*** Block opens ***
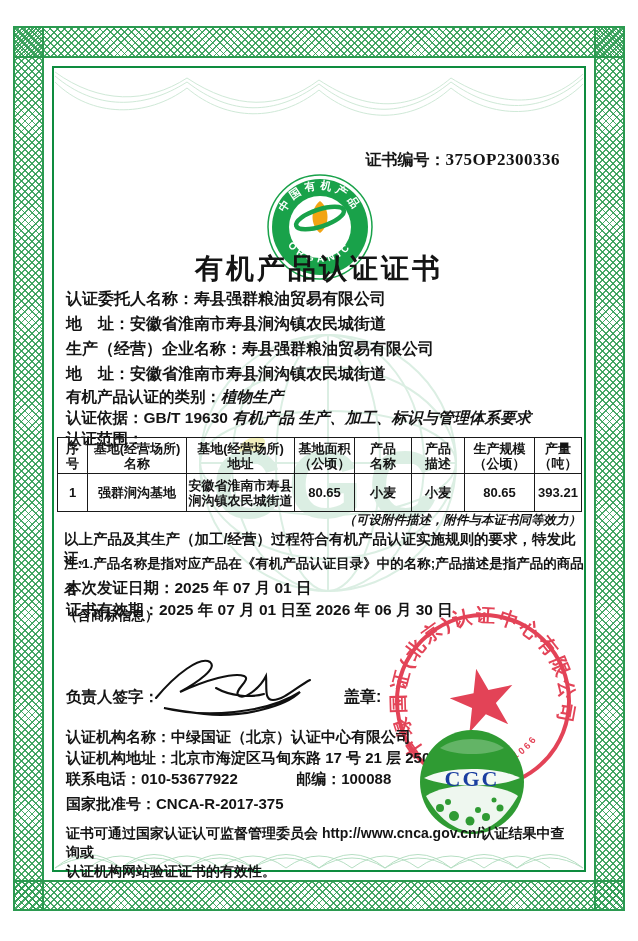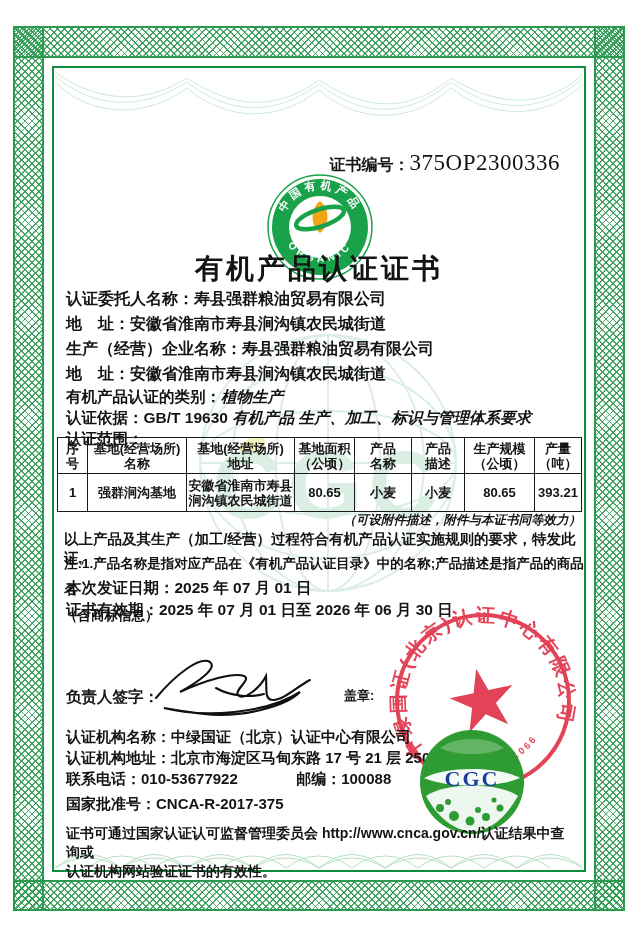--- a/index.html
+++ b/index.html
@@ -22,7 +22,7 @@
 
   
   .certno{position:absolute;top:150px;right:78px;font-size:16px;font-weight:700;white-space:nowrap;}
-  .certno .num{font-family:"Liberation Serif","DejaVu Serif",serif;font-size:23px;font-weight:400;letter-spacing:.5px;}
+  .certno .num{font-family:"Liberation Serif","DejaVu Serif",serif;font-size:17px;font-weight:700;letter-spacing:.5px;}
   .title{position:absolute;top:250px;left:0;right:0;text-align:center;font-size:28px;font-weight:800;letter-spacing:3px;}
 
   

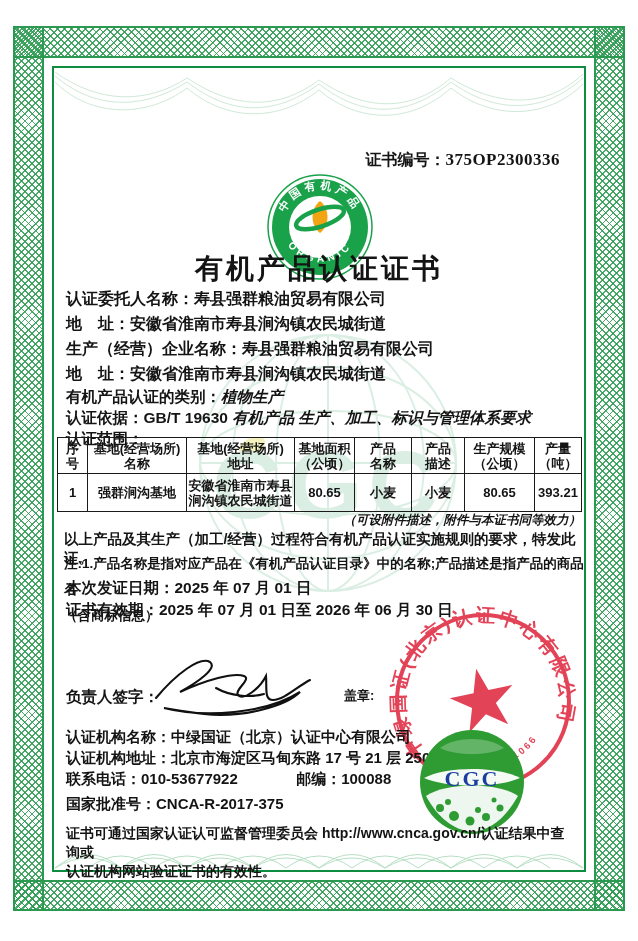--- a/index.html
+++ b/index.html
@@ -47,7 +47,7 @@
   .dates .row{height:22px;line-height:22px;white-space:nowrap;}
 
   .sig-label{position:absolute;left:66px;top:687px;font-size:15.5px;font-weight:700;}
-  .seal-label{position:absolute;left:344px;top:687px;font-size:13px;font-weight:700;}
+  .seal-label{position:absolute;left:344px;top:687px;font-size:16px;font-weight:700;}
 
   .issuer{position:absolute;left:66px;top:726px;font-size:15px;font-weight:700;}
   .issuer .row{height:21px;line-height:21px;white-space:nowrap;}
*** Block closes ***
*** Block opens ***
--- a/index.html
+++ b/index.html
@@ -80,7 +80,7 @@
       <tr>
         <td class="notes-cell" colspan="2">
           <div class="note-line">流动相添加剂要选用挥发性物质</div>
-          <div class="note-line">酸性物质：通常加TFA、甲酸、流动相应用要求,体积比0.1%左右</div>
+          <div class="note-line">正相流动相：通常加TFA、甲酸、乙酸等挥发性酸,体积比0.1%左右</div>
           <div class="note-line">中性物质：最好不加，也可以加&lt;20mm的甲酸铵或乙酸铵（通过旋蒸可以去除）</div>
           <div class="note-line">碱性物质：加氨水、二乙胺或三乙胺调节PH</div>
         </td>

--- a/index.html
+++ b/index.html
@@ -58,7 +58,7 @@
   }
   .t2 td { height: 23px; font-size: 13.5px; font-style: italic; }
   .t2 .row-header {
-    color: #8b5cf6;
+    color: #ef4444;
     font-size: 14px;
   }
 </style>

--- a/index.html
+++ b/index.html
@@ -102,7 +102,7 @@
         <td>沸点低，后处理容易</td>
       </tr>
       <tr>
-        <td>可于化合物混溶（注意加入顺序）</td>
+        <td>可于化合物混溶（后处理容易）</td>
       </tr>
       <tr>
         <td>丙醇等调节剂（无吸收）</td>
*** Block closes ***
In the listing above, find every line with the word "white" and copy it out.

   .certno{position:absolute;top:150px;right:78px;font-size:16px;font-weight:700;white-space:nowrap;}
   .dates .row{height:22px;line-height:22px;white-space:nowrap;}
   .issuer .row{height:21px;line-height:21px;white-space:nowrap;}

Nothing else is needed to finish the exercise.